Reported directly from the training log at
outputs/csv/onebox/version_15 in the repo.
vs the previous checkpoint (step 21,850, val_loss 0.0726)
Strictly better or tied on every metric we measured:
| Previous | This checkpoint | Δ | |
|---|---|---|---|
| val/loss | 0.0726 | 0.0639 | −12.0% |
| val/l2_error | 0.1755 | 0.1462 | −16.7% |
| ood/loss | 4.414 | 4.241 | −3.9% |
| ood/l2_error | 1.371 | 1.271 | −7.3% |
| CE WILD/ID | 2.79× | 3.23× | +15.8% |
| DCE OOD/ID | 4.32× | 4.87× | +12.7% |
| DCE WILD/ID | 2.41× | 2.99× | +24.1% |
(CE OOD/ID drifted −2.1%, well inside the run-to-run variance observed during the extended run.)
Threshold-shift note: absolute CE/DCE values in this checkpoint are ~3× larger than in the previous one (CE_ID 0.225 → 0.642). A downstream OOD detector using an absolute threshold needs to be re-calibrated — ratios are preserved but the raw scale is not.
Usage
Download
from huggingface_hub import hf_hub_download
ckpt_path = hf_hub_download(
repo_id="TomNotch/familiarity-flow-onebox-8L",
filename="onebox_8L.ckpt",
)
Load directly (Familiarity-Flow must be installed)
from familiarity_flow.lightning.module import FlowMatchingModule
module = FlowMatchingModule.load_from_checkpoint(ckpt_path, map_location="cuda")
module.eval()
policy = module.ema_policy # EMA-averaged weights used for inference
Score a batch for OOD-ness
# images: list of stereo image tensors, each shaped (B, 3, 224, 224)

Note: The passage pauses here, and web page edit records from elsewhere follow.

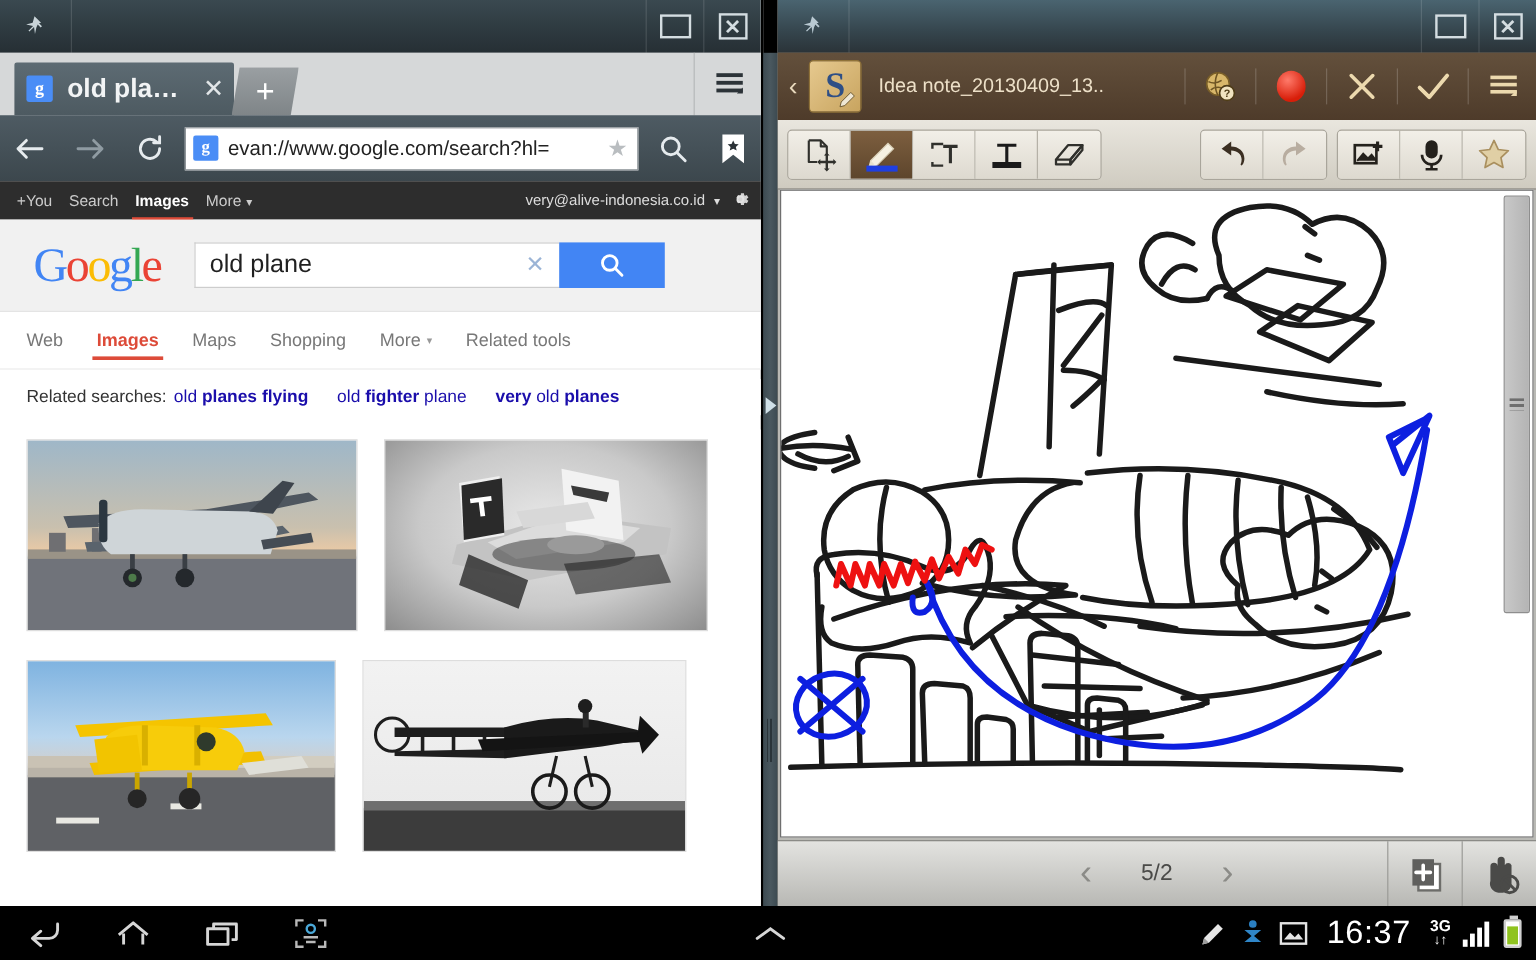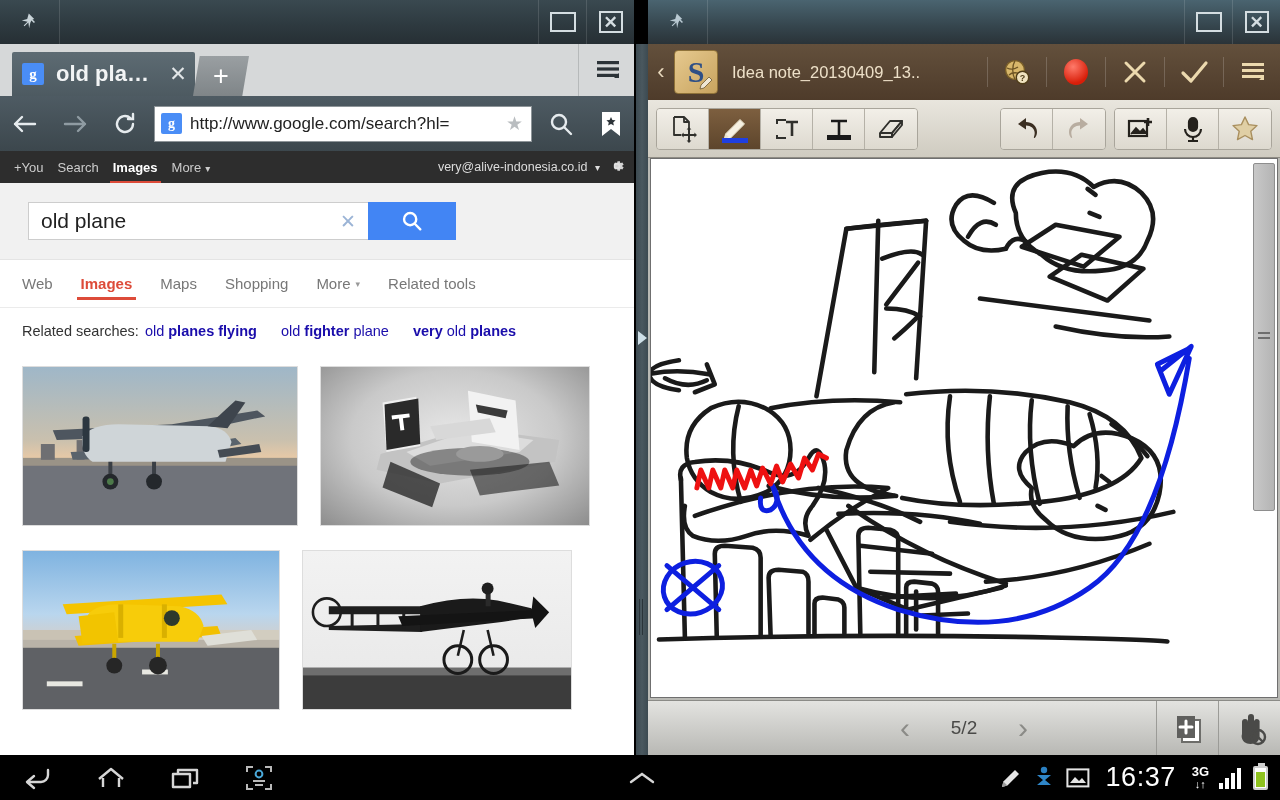--- a/index.html
+++ b/index.html
@@ -249,7 +249,7 @@
       </div>
       <div class="urlfield">
         <div class="ufav">g</div>
-        <div class="utext">http://www.google.com/search?hl=</div>
+        <div class="utext">evan://www.google.com/search?hl=</div>
         <div class="ustar">★</div>
       </div>
       <div class="navico">

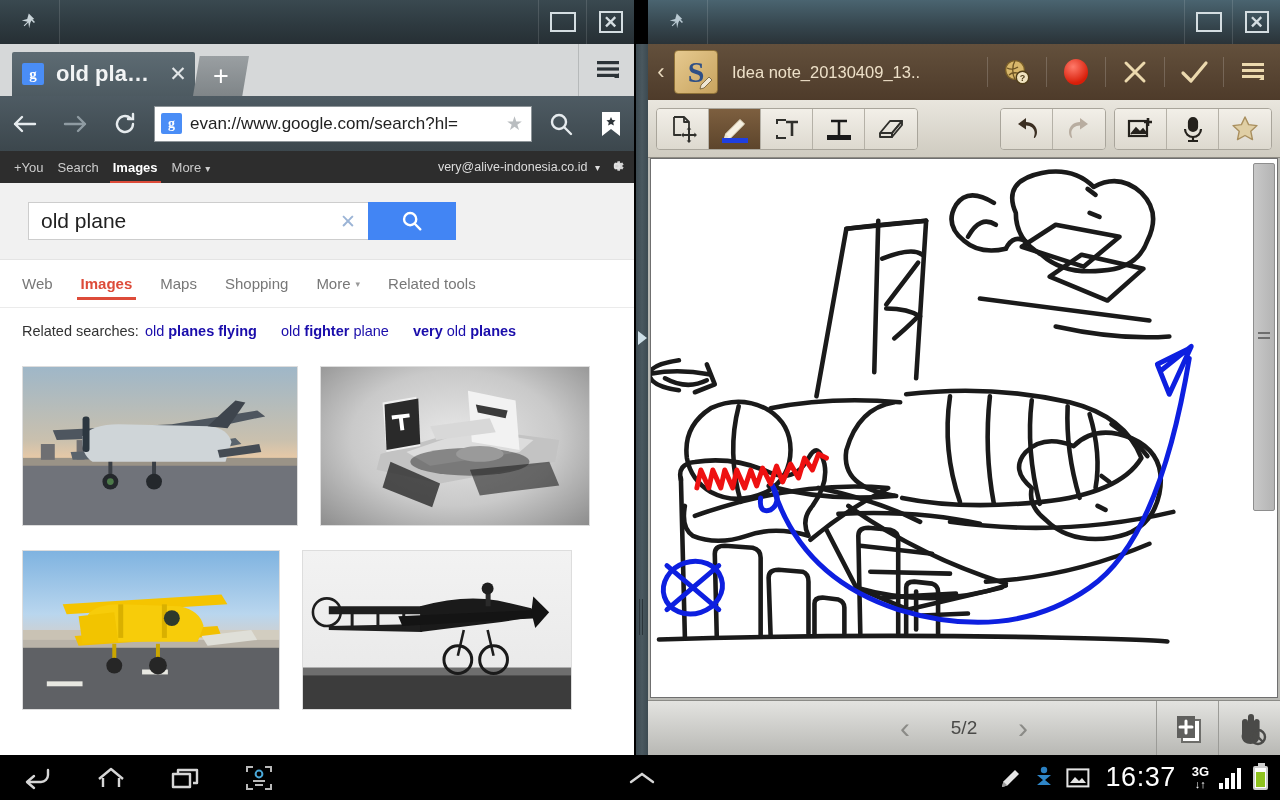--- a/index.html
+++ b/index.html
@@ -285,6 +285,7 @@
     </div>
 
     <div class="ghead">
+      <div class="glogo"><span class="b">G</span><span class="r">o</span><span class="y">o</span><span class="b">g</span><span class="g">l</span><span class="r">e</span></div>
       <div class="gsearchwrap">
         <div class="gsbox">
           <div class="q">old plane</div>

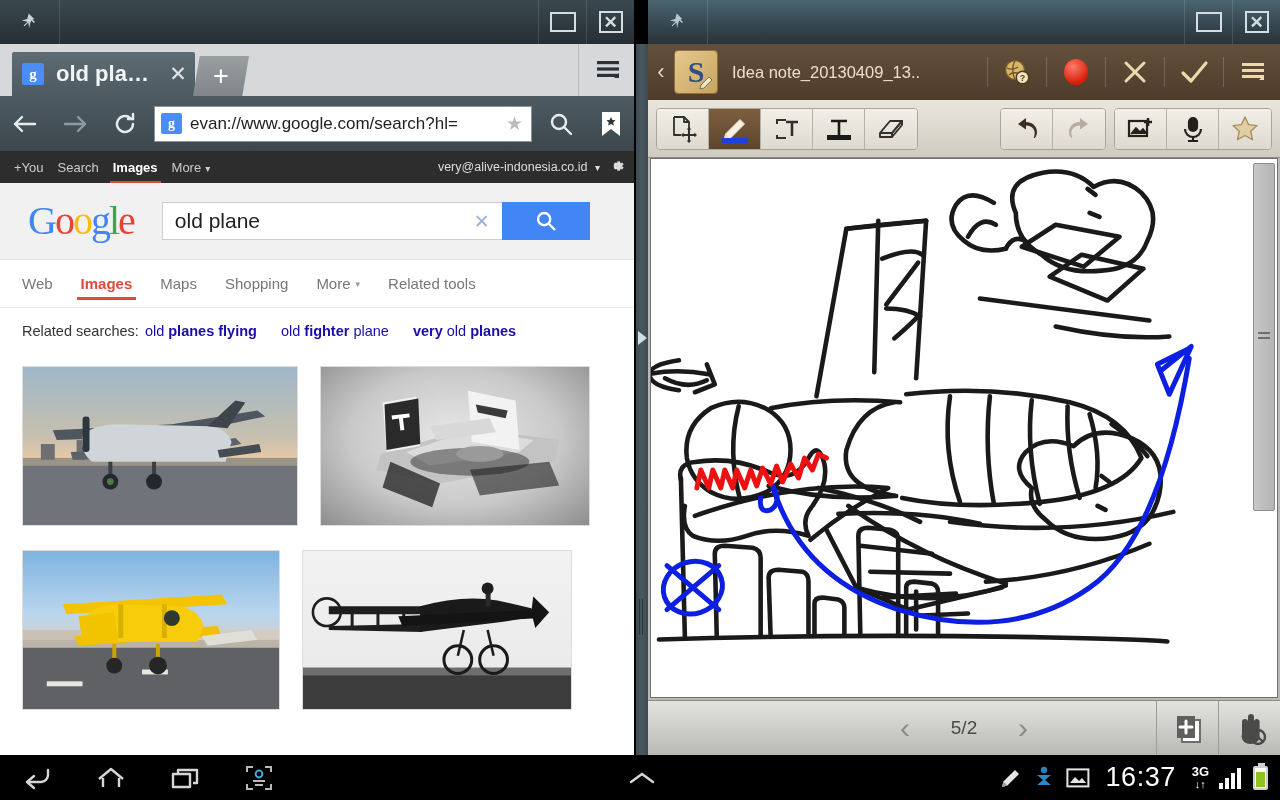--- a/index.html
+++ b/index.html
@@ -75,7 +75,7 @@
   .glogo .b{color:#4285f4}.glogo .r{color:#ea4335}.glogo .y{color:#fbbc05}
   .glogo .g{color:#34a853}
   .gsearchwrap{ margin-left:28px; display:flex; height:38px; }
-  .gsbox{ width:340px; background:#fff; border:1px solid #cdcdcd; border-right:none;
+  .gsbox{ width:304px; background:#fff; border:1px solid #cdcdcd; border-right:none;
      display:flex; align-items:center; padding:0 8px 0 12px;}
   .gsbox .q{ flex:1; font-size:21px; color:#202020;}
   .gsbox .clr{ color:#9bb4d6; font-size:19px; padding:0 4px;}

ce = policy.ood_score(images, num_steps=10) # shape: (B,)
# Higher CE = more OOD
Via familiarity-planner
from familiarity_planner.familiarity import Familiarity
fam = Familiarity(
"conditioning_energy",
checkpoint_path="TomNotch/familiarity-flow-onebox-8L", # auto-downloaded
)
score = fam(stereo_observation) # smaller = more familiar
Method
Conditional flow matching with linear interpolation and independent coupling (Lipman et al., ICLR 2023). The conditioning energy
is measured along the deterministic Euler ODE trajectory from noise
(x_1 ∼ N(0, I)) to the predicted action (x_0). Its endpoint-Jacobian
cousin DCE measures the squared Frobenius norm of ∂φ/∂c where φ is
the full ODE map. Both scale as out-of-distribution inputs excite the
learned velocity field's sensitivity to conditioning — a signal that
falls out of the geometry of the flow without any auxiliary classifier.
Limitations
- Trained on a single synthetic domain (OneBox Isaac Sim renderings). Generalisation across robots, object sets, or camera rigs is not claimed.
- Action head predicts only a 3-DoF grasp offset; not a full pose or trajectory.
- OOD-detection quality (CE/DCE) is strong on the OneBox
clutterandwildeval sets used during training — behaviour on arbitrary out-of-domain inputs is untested. - Not for deployment on physical robots without independent validation. Intended as a research artefact and as a concrete backend for methodology study.
Related work
- Lipman et al., Flow Matching for Generative Modeling, ICLR 2023 (arXiv:2210.02747)
- Black et al., π₀: A Vision-Language-Action Flow Model for General Robot Control (arXiv:2410.24164)
- Chen et al., Neural Ordinary Differential Equations, NeurIPS 2018 (arXiv:1806.07366)
- Liu et al., Simple and Principled Uncertainty Estimation (SNGP), NeurIPS 2020 (arXiv:2006.10108)
- Nakkiran et al., Deep Double Descent, ICLR 2020 (arXiv:1912.02292)
Author
Mukai (Tom Notch) Yu — Carnegie Mellon University, Robotics Institute. Course project for 16-832 / 16-761 (Spring 2026).